Revision comparison data »
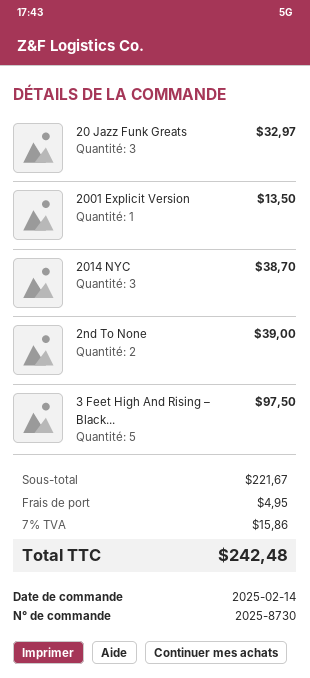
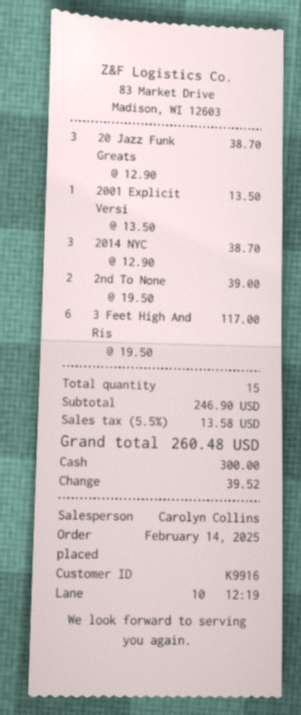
20 Jazz Funk Greats: 3 for 32.97 -> 3 for 38.70
3 Feet High And Rising – Black...: 5 for 97.50 -> 6 for 117.00
subtotal: 221.67 -> 246.90
shipping: 4.95 -> none
tax: 7% = 15.86 -> 5.5% = 13.58
total: 242.48 -> 260.48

EXERCISE DESCRIPTION »
Transcribe the lines above exactly, setting aside any picture among them.

RESULT »
20 Jazz Funk Greats: 3 for 32.97 -> 3 for 38.70
3 Feet High And Rising – Black...: 5 for 97.50 -> 6 for 117.00
subtotal: 221.67 -> 246.90
shipping: 4.95 -> none
tax: 7% = 15.86 -> 5.5% = 13.58
total: 242.48 -> 260.48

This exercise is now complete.